In [1]:
import math
import numpy as np
import os
from collections import defaultdict
from collections import Counter
import tensorflow as tf 
from sklearn import preprocessing

In [2]:
# Functions to extrac the documents, query and rank information
def extractFeatures(split):
    features = []
    for i in range(2, 138):
        features.append(float(split[i].split(':')[1]))
    # Convert to tuples:
    return features

def extractQueryData(split):
    # Add tuples:
    queryFeatures = split[1].split(':')[1]
    return queryFeatures

def readDataset(path):
    print('Reading training data from file...')
    with open(path, 'r') as file:
        #k=0
        features_list=[]
        rank_list=[]
        query_list=[]
        for line in file:
            split = line.split()
            features_list.append(extractFeatures(split))
            rank_list.append(int(split[0]))
            query_list.append(extractQueryData(split))
            #k+=1
            #if k==100:
            #    break
    #print('Number of query ID %d' %(len(features_list)))
    return features_list,rank_list,query_list


# Normalisation:
def normalize_features(features):
    features=np.array(features)

    # Substracting the mean:
    mean_features = np.mean(features, axis=0)
    features = features - mean_features

    # Dividing by the std:
    std_features = np.std(features, axis=0)
    features = features / std_features
    #print "features normalized"
    return features


# We put everything in a dictionary (key,value)= (query_id,[features,rank])
def make_dictionary(features,ranks,queries):
    dictio_quid=defaultdict(list)
    for feature_vec,rank,query in zip(features,ranks,queries):
        dictio_quid[query].append((feature_vec, rank))
    return dictio_quid

# Given a query ID, we separate on: [Xi,Xj,P_true] where P_true is either 0,0.5 or 1
def get_pairs_features(dictio_quid_featsRank):
    data = []
    #k = 0
    for key in dictio_quid_featsRank.keys():
        # Temporary list of features,rank
        temp_list = dictio_quid_featsRank[key]
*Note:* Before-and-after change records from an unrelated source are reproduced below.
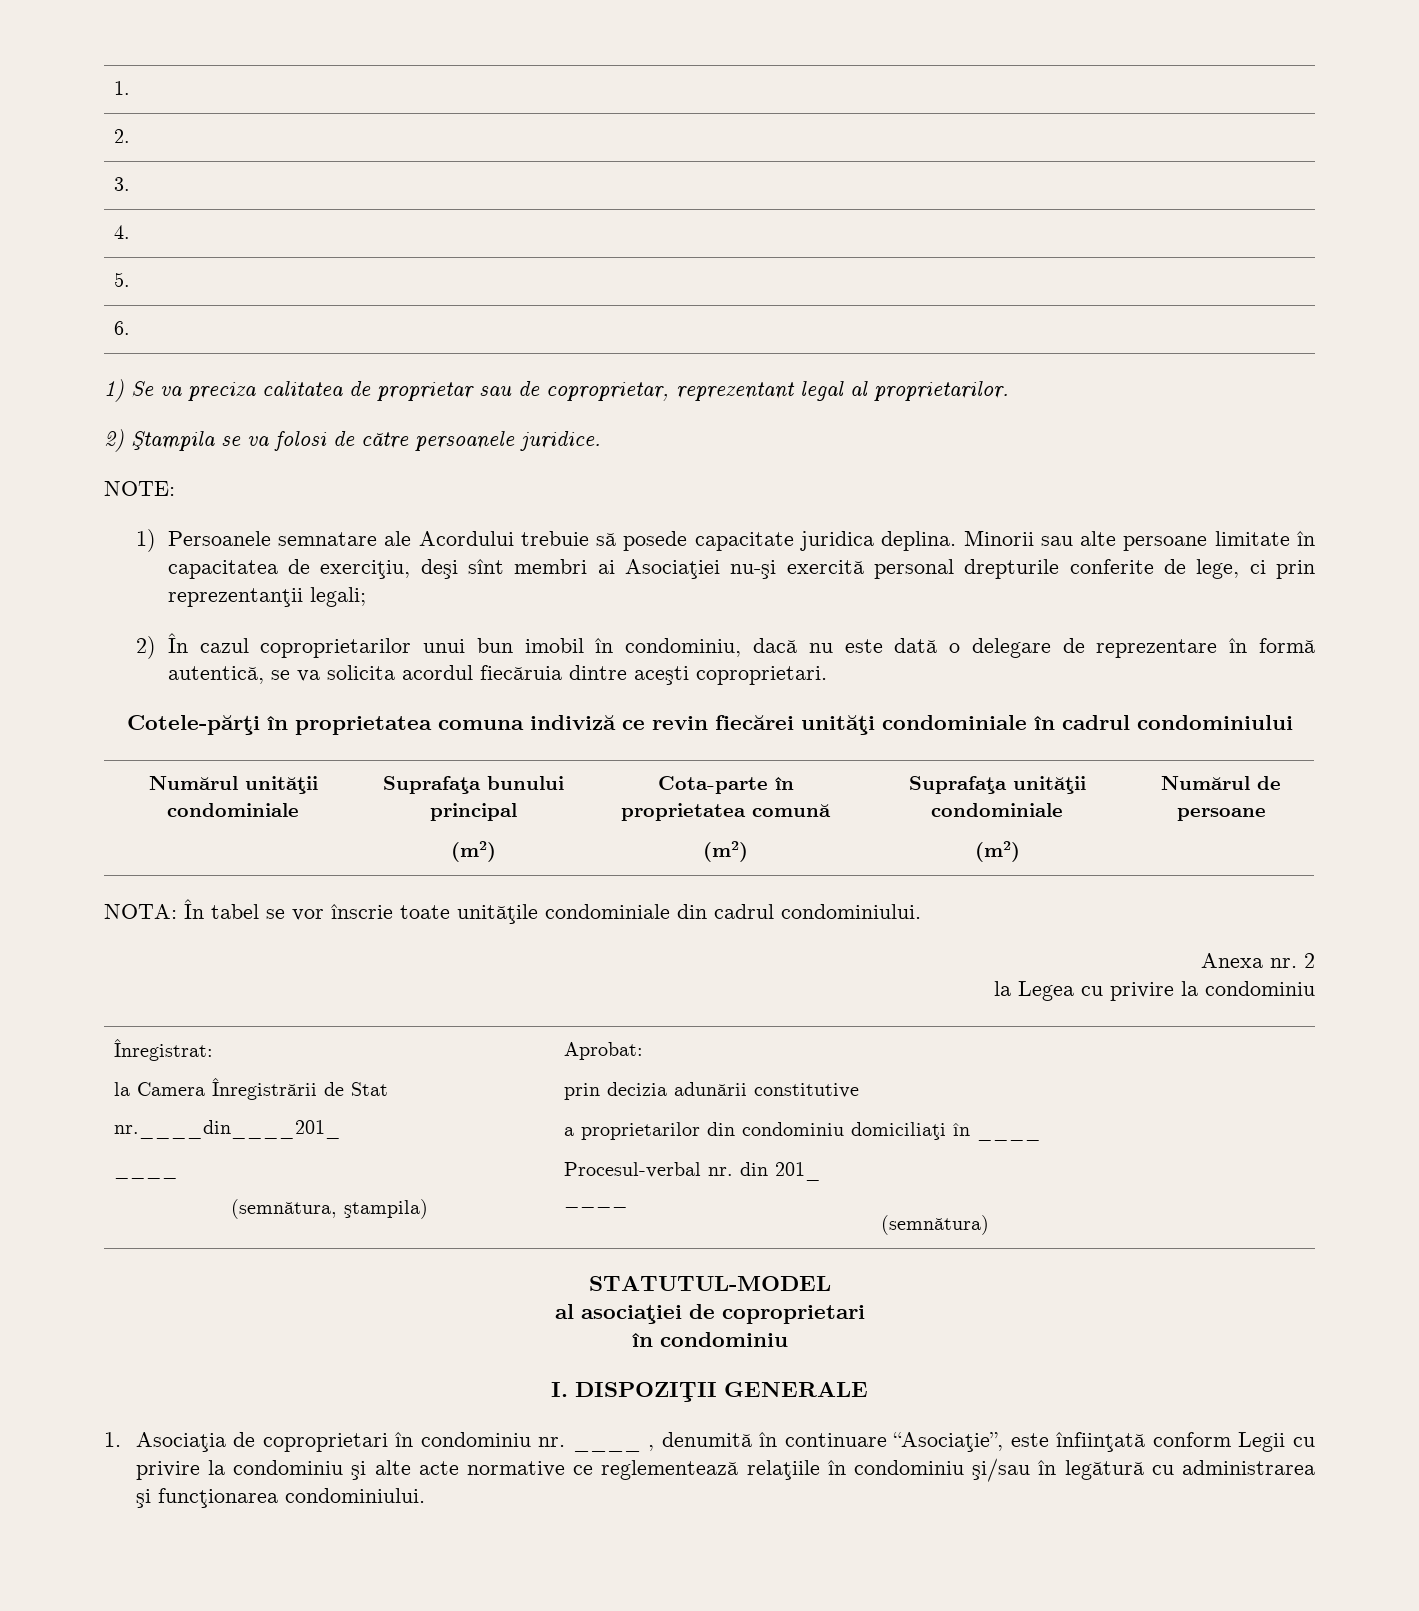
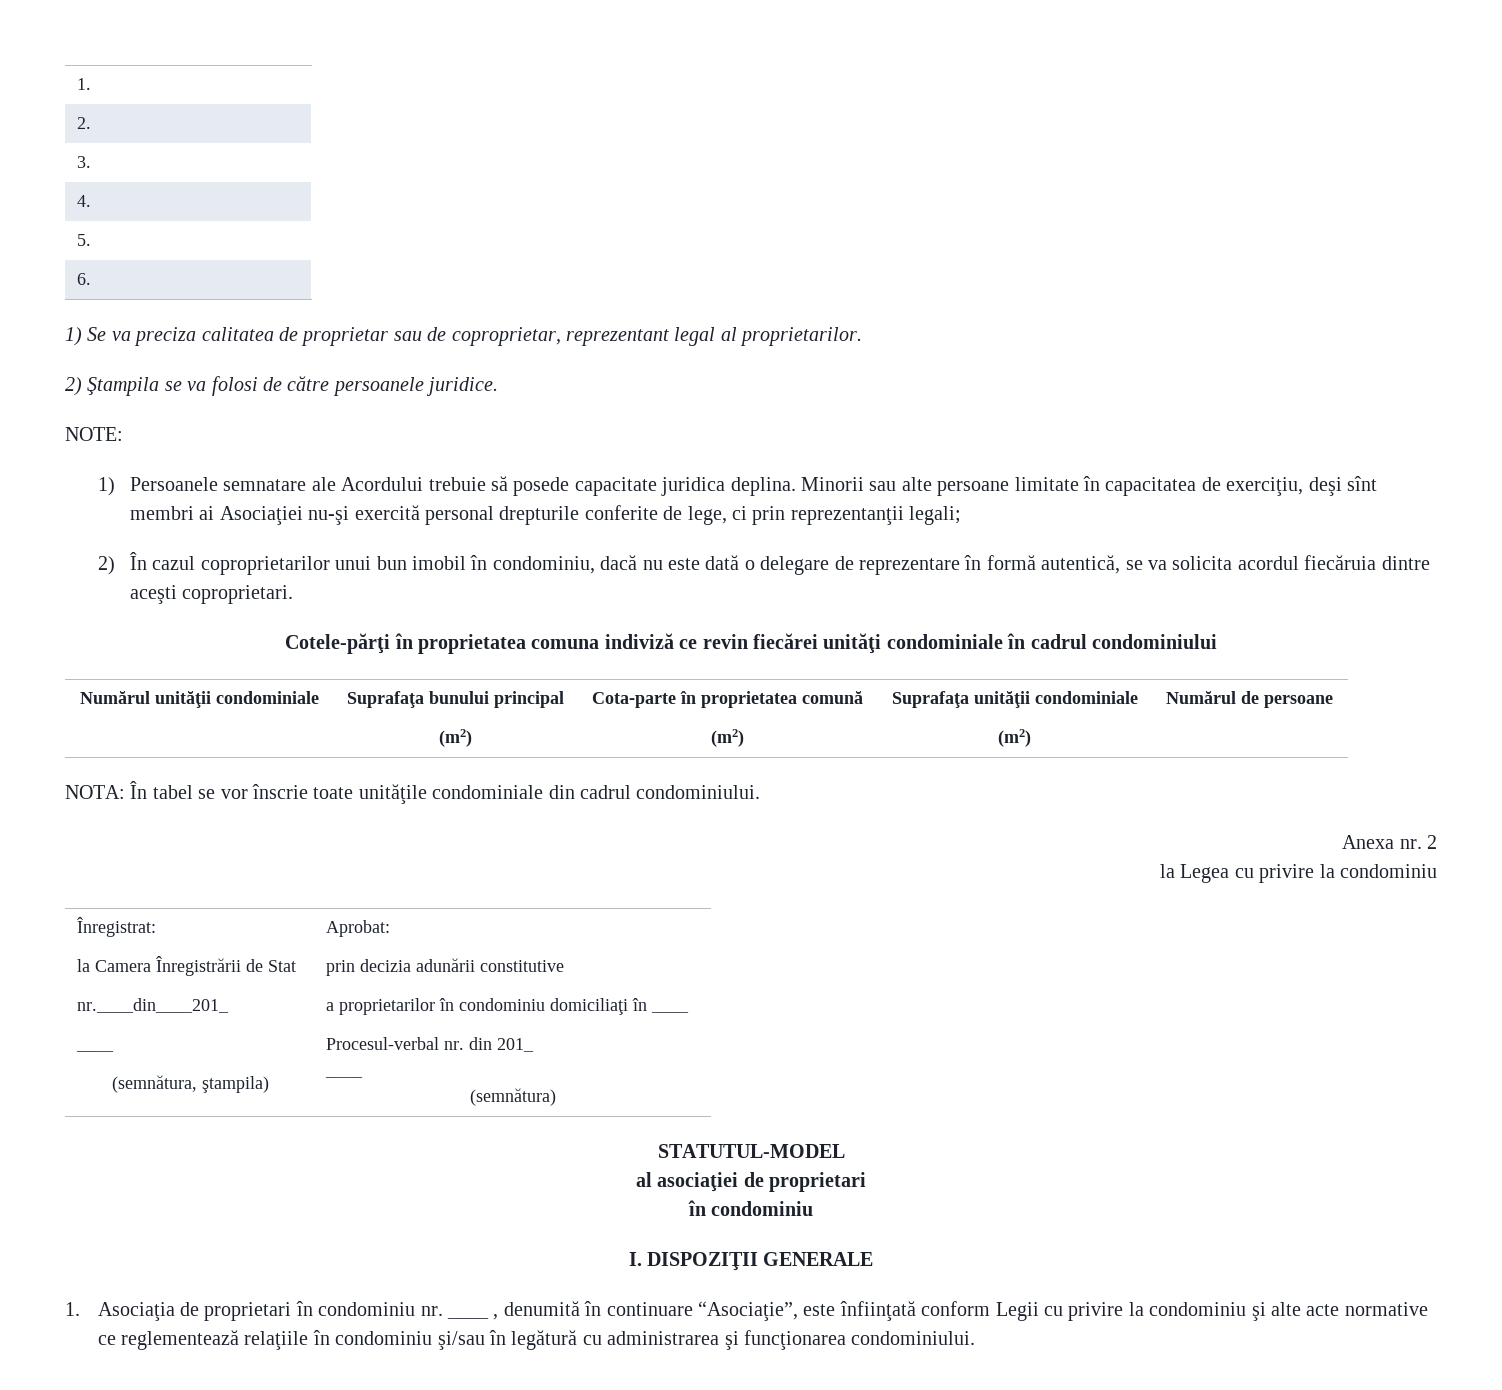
  Înregistrat:
  la Camera Înregistrării de Stat
  nr.____din____201_
  ____
  (semnătura, ştampila) | Aprobat:
  prin decizia adunării constitutive
- a proprietarilor din condominiu domiciliaţi în ____
+ a proprietarilor în condominiu domiciliaţi în ____
- al asociaţiei de coproprietari
+ al asociaţiei de proprietari
- 1. Asociaţia de coproprietari în condominiu nr. ____ , denumită în continuare “Asociaţie”, este înfiinţată conform Legii cu privire la condominiu şi alte acte normative ce reglementează relaţiile în condominiu şi/sau în legătură cu administrarea şi funcţionarea condominiului.
+ 1. Asociaţia de proprietari în condominiu nr. ____ , denumită în continuare “Asociaţie”, este înfiinţată conform Legii cu privire la condominiu şi alte acte normative ce reglementează relaţiile în condominiu şi/sau în legătură cu administrarea şi funcţionarea condominiului.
        for i in range(0, len(temp_list)):
            X1 = temp_list[i][0]
            rank1 = temp_list[i][1]
            for j in range(i + 1, len(temp_list)):
                X2 = temp_list[j][0]
                rank2 = temp_list[j][1]

                # Only look at queries with different id:
                if (rank1 == rank2):
                    data.append((X1, X2, 0.5))
                if (rank1 > rank2):
                    data.append((X1, X2, int(1)))
                else:
                    data.append((X1, X2, int(0)))
        #k += 1
        #if k % 100 == 0:
           # print "number of keys transformed: %d finished" % int(k)
    return data


# Putting in the good format for tensorflow:


def separate(data):
    Xi = []
    Xj = []
    P_target = []
    for instance in data:
        Xi.append(instance[0])
        Xj.append(instance[1])
        P_target.append(instance[2])
    return (np.array(Xi), np.array(Xj), np.array(P_target))

# Sampling:
def sampling_data(training_data, batch_size):
    N = len(training_data)
    indices = np.random.choice(N, batch_size)
    #print ("%d indices Selected" ) % batch_size
    return [training_data[i] for i in indices]

# TensorFlow save model 
def save_model(session):
    if not os.path.exists('./model/'):
        os.mkdir('./model/')
    saver = tf.train.Saver()
    saver.save(session, './model/model.checkpoint')

In [22]:
#Read training data
features,ranks,queries = readDataset('./MSLR-WEB10K/Fold1/train.txt')
features=normalize_features(features)

# Making a dictionary:
dictio_quid = make_dictionary(features, ranks, queries)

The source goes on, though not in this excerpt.